Required work - Which lines of the entries below include "none"? List them all.
Start of Block
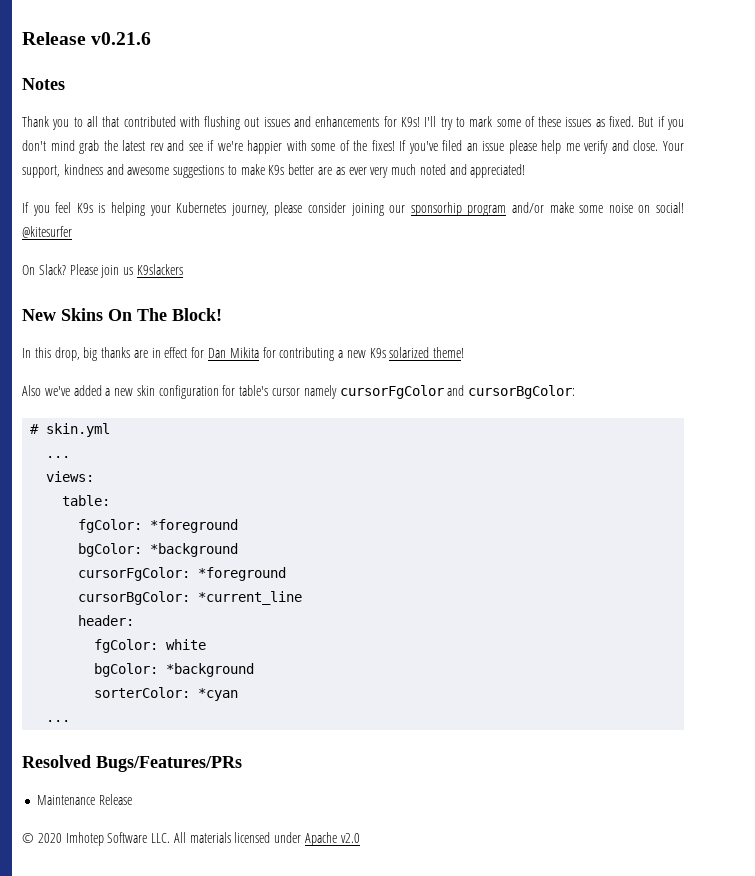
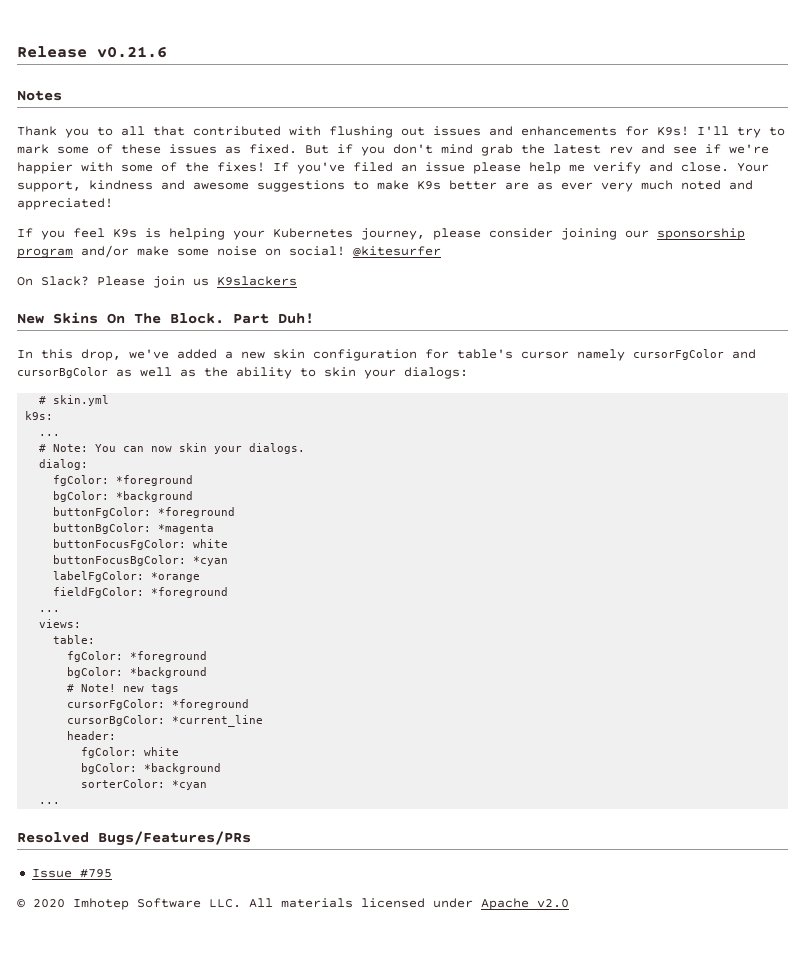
[410,202,462,216] sponsorhip -> [657,228,745,240] sponsorship
[172,308,222,321] Block! -> [170,313,314,324] Block. Part Duh!
[83,347,465,361] [22,385,41,396] big thanks are in effect for Dan Mikita for contributing a new K9s solarized theme! // Also -> (121, 355) none
[468,385,576,399] [30,423,111,437] cursorBgColor: // # skin.yml -> [17,367,468,379] [39,395,110,406] [25,411,54,420] [39,434,61,436] [39,443,306,454] [39,459,89,470] [53,475,194,486] [53,491,194,502] [53,507,236,518] [53,523,215,534] [53,539,229,550] [53,555,229,566] [53,571,201,582] [53,587,229,598] cursorBgColor as well as the ability to skin your dialogs: // # skin.yml // k9s: // ... // # Note: You can now skin your dialogs. // dialog: // fgColor: *foreground // bgColor: *background // buttonFgColor: *foreground // buttonBgColor: *magenta // buttonFocusFgColor: white // buttonFocusBgColor: *cyan // labelFgColor: *orange // fieldFgColor: *foreground
(239, 550) none -> [67,684,180,694] // # Note! new tags
[37,794,133,805] Maintenance Release -> [31,869,112,878] Issue #795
End of Block
Answer -
[83,347,465,361] [22,385,41,396] big thanks are in effect for Dan Mikita for contributing a new K9s solarized theme! // Also -> (121, 355) none
(239, 550) none -> [67,684,180,694] // # Note! new tags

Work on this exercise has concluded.